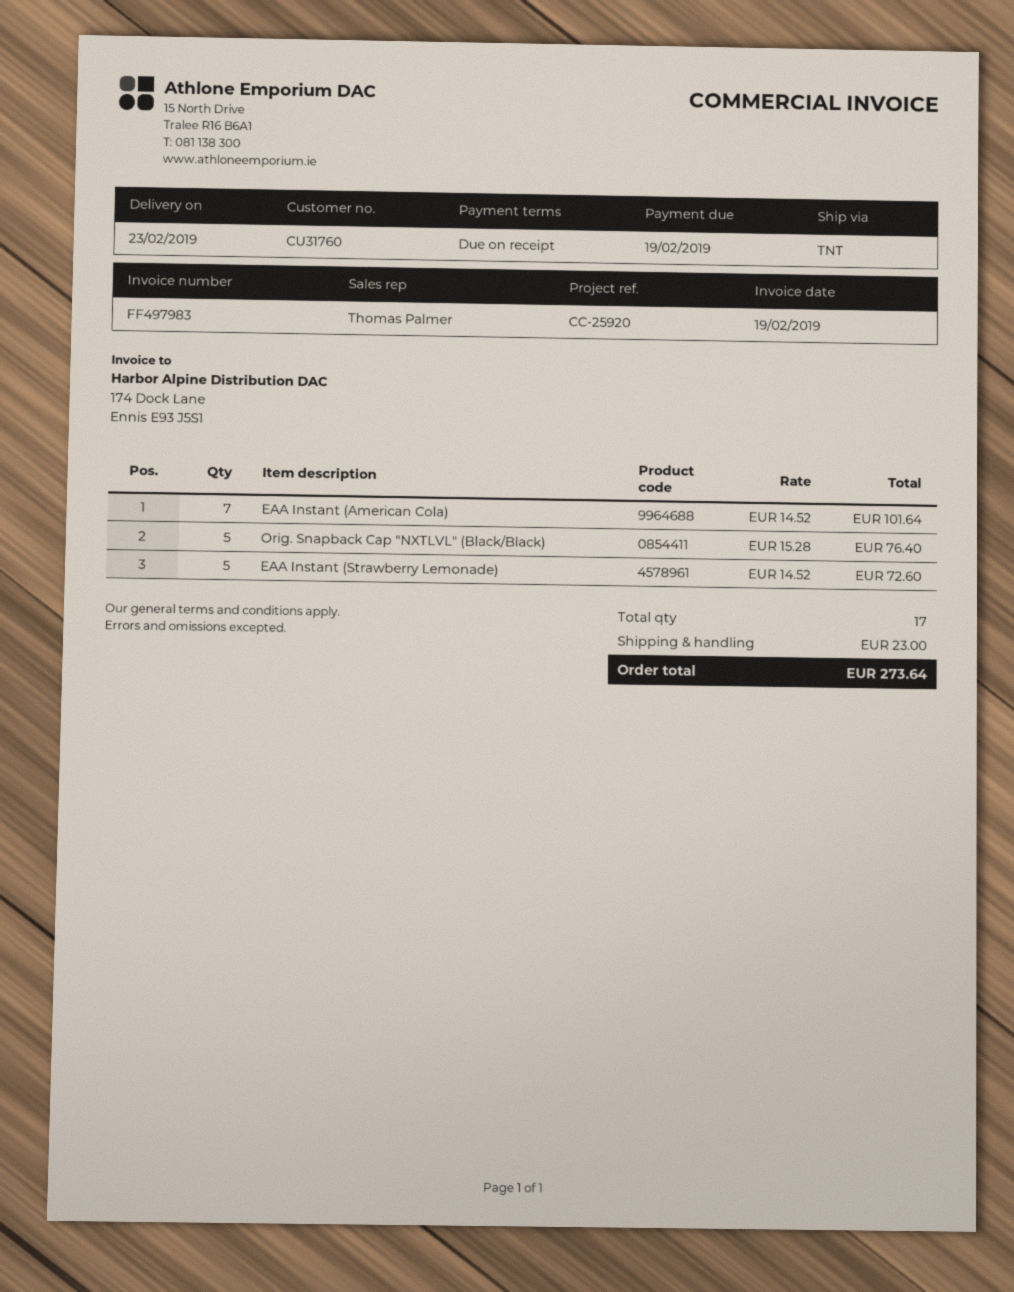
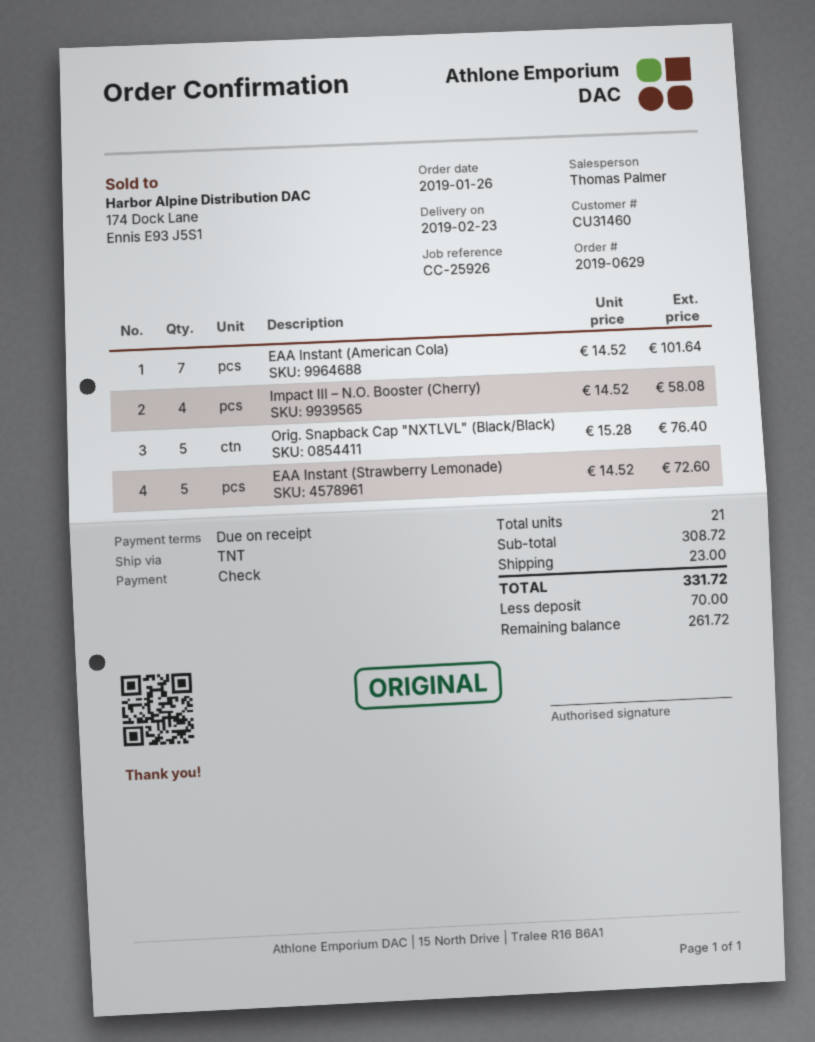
customer number: CU31760 -> CU31460
reference: CC-25920 -> CC-25926
Impact III – N.O. Booster (Cherry): none -> 4 x 14.52 = 58.08
total quantity: 17 -> 21
total: 273.64 -> 331.72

##############################

• **What you will do**: Through the final line of the listing, beginning at the line that contains "reference: CC-25920 -> CC-25926", every line is to be set down exactly, with no others.

• **Solution below**:
reference: CC-25920 -> CC-25926
Impact III – N.O. Booster (Cherry): none -> 4 x 14.52 = 58.08
total quantity: 17 -> 21
total: 273.64 -> 331.72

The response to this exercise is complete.